Fidor does have a banking license in Europe, and that's allowing it to team up with an unnamed U.K. telecommunications company, which will then offer mobile banking to its customers.

But here in the United States, it intends to team up with an existing bank that lacks a retail presence rather than go through the process of securing its own charter. It won't reveal exactly when the U.S. launch is expected because, Kröner says, "we want it to be a big surprise."

BankMobile is unique in that it is a separately branded unit of an existing bank. Its parent, Customers, targets primarily business customers and management decided a new mobile bank would be a way to create a unique experience for consumers, says Luvleen Sidhu. The intent is to create a national retail banking presence without the expense of building branches.

With the resources of a traditional bank behind it, BankMobile is planning an aggressive marketing push in which it will target millennials, the underbanked and what it calls "affinity" groups, such as teachers, firemen and policemen. (It already has a deal in place to offer its mobile banking to members of the New Jersey Education Association).

The bank affiliation also will allow BankMobile to continue rolling out new products, including mortgages and car loans, Luvleen Sidhu says.

Daniel Latimore, a senior analyst at Celent, says he expects other banks will be watching the BankMobile experiment closely. Having a separate mobile-only brand alongside a heritage bank could be a winning strategy, he says — so long as the mobile capabilities are state-of-the-art and not tied to legacy core systems.

Another option is for larger banks to buy the startups outright. BBVA snagged Simple and Aite's Shevlin says Moven and GoBank also could be attractive targets as they continue to grow.

"It's likely that the path to success for these startups is to actually sell out to a larger bank and become its entry-level product," he says. "The larger banks don't have to go out and spend all this money to develop a product that appeals to the younger consumer. They can just go out and acquire it."


As they try to gain relevance in a world dominated by banking goliaths, neobanks often turn to each other for advice and support. King says he routinely shares and discusses ideas with Simple founders Shamir Karkal and Josh Reich and he hosts his own weekly radio show, "Breaking Banks," that serves as a forum for wannabe disruptors.

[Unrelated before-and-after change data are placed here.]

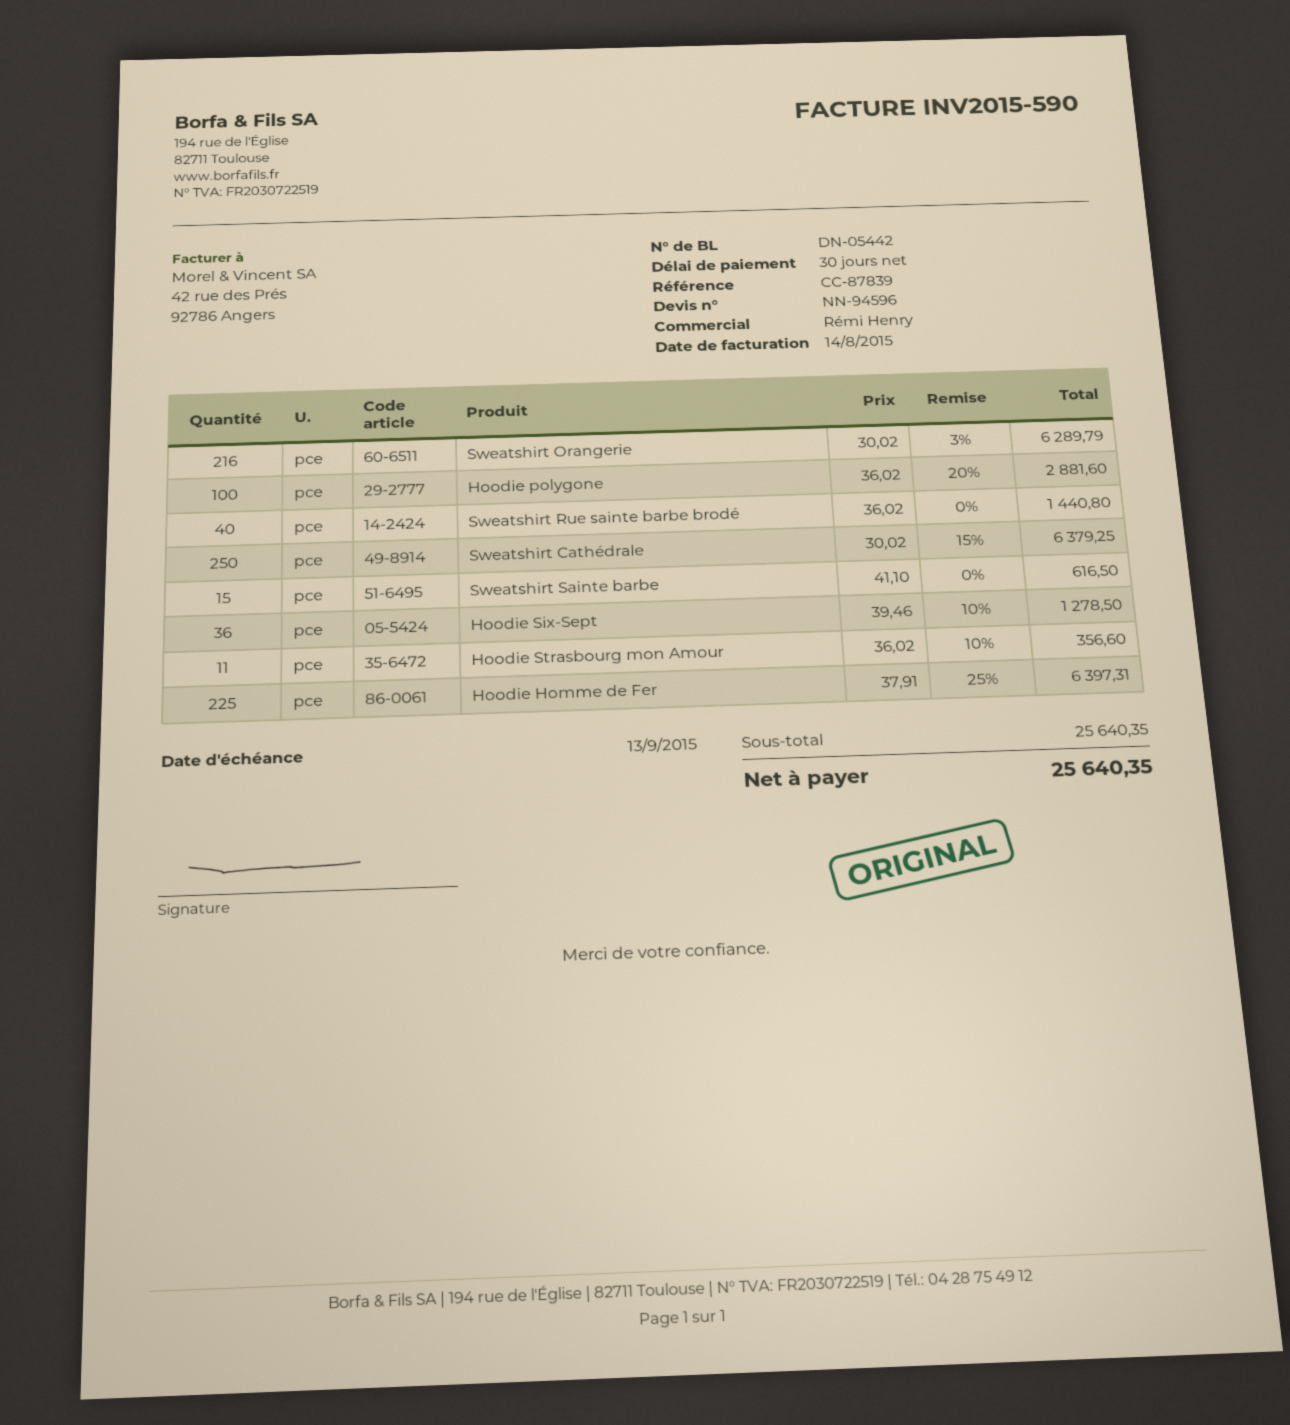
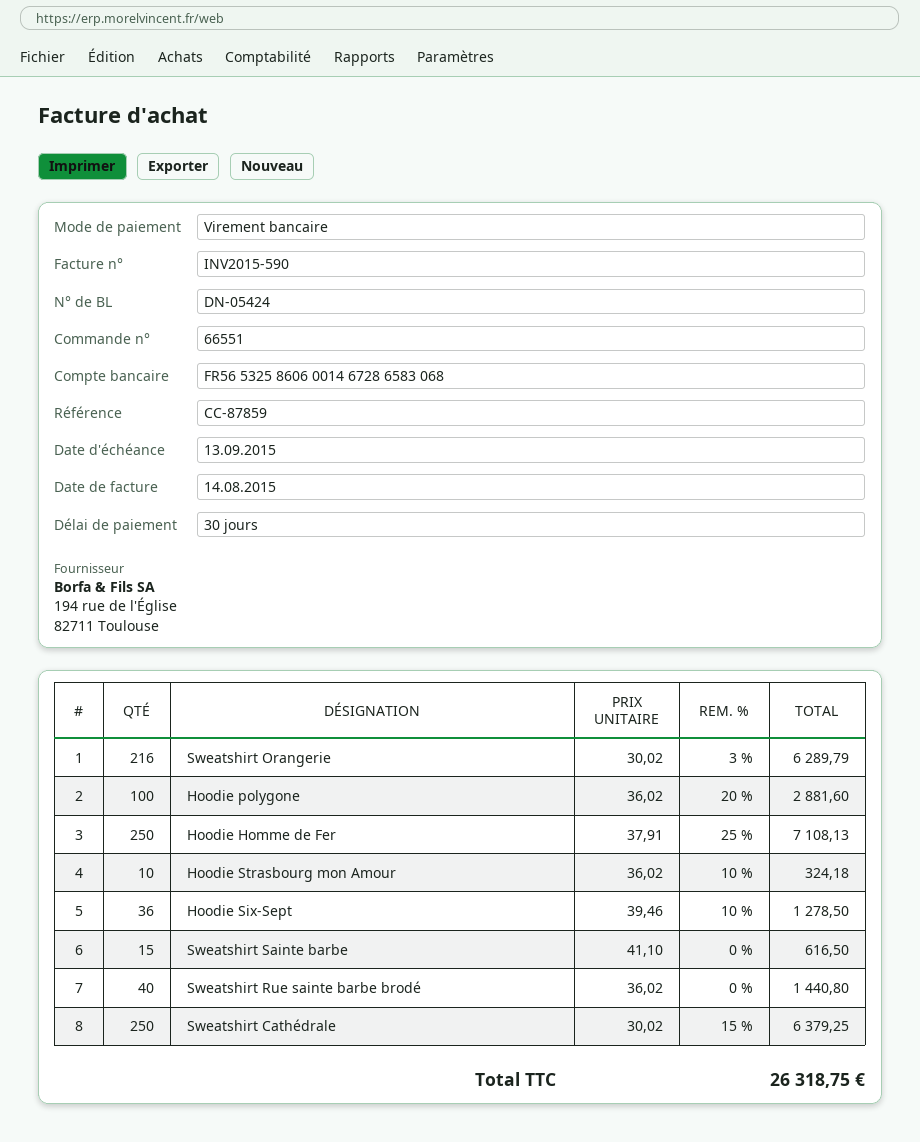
delivery note number: DN-05442 -> DN-05424
reference: CC-87839 -> CC-87859
Hoodie Strasbourg mon Amour: 11 x 36.02 - 10% = 356.60 -> 10 x 36.02 - 10% = 324.18
Hoodie Homme de Fer: 225 x 37.91 - 25% = 6397.31 -> 250 x 37.91 - 25% = 7108.13
total: 25640.35 -> 26318.75

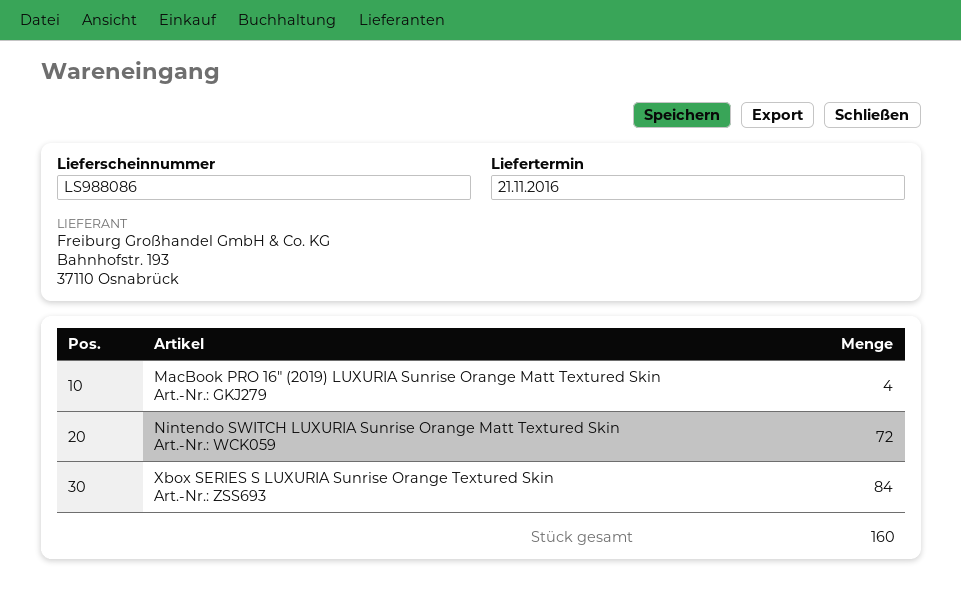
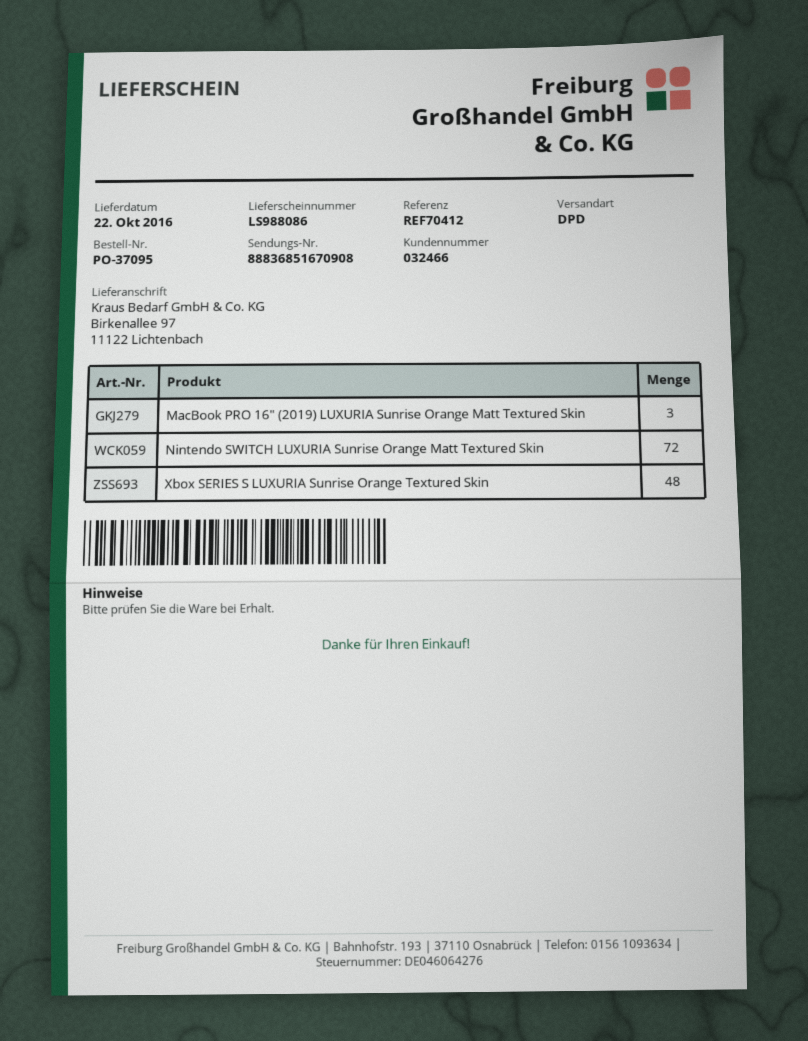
delivery date: 2016-11-21 -> 2016-10-22
MacBook PRO 16" (2019) LUXURIA Sunrise Orange Matt Textured Skin: 4 -> 3
Xbox SERIES S LUXURIA Sunrise Orange Textured Skin: 84 -> 48

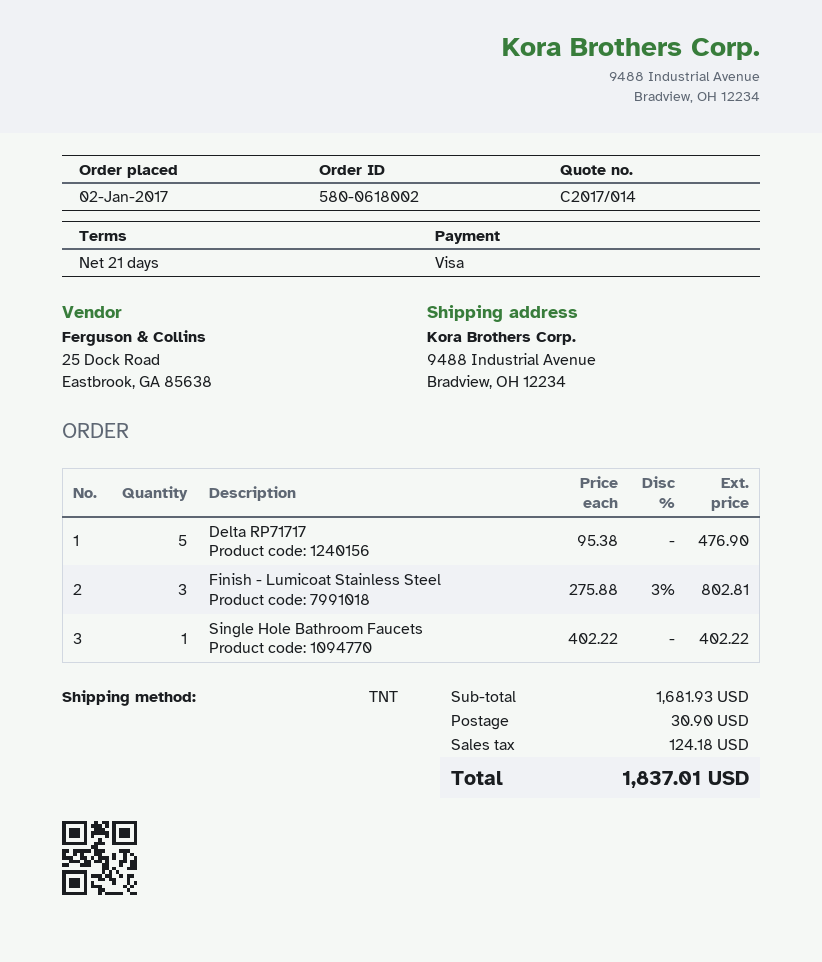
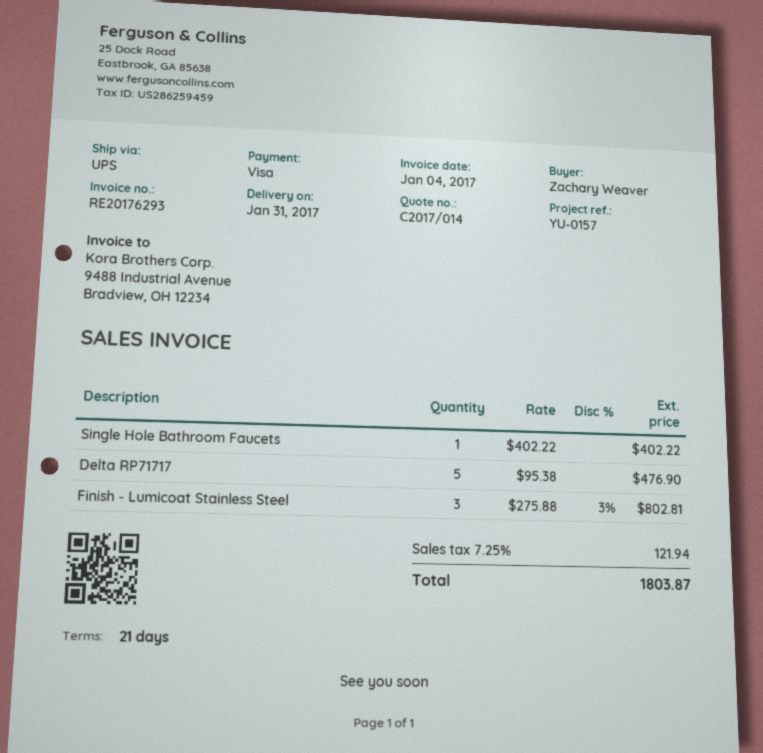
shipping method: TNT -> UPS
shipping: 30.90 -> none
tax: 124.18 -> 121.94
total: 1837.01 -> 1803.87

That's why King was so frustrated when, in announcing BankMobile's launch, Jay Sidhu seemed dismissive of other neobanks. "My argument to him was that we would be better off working as a group, not competing with each other, because together I believe we can take 15 to 20 million people out of the mainstream banking system" in the United States, King says.

Jay Sidhu's response to that: "We are not in the business of joining a fraternity; we are in the business of helping our customers succeed."

At some point — though not quite yet — Jay Sidhu also might be open to sharing his mobile approach with other banks. He expects the total number of U.S. bank branches to shrink by one-half to two-thirds over the next decade or two as consumers shift to digital channels, leaving banks no choice but to improve their mobile offerings. He insists he would have no problem with other banks mimicking his strategy.

"We don't own this," he says. "We think there ought to be 20 banks like ours."

Kuhlmann, too, says he hopes other banks are watching ZenBanx closely.

"Apart from us building a successful brand, we want to do something positive for the industry and for society," Kuhlmann says. "If we can influence the rest of the industry to do things a little differently, we would be all for that."

Alan Kline is an editor at American Banker.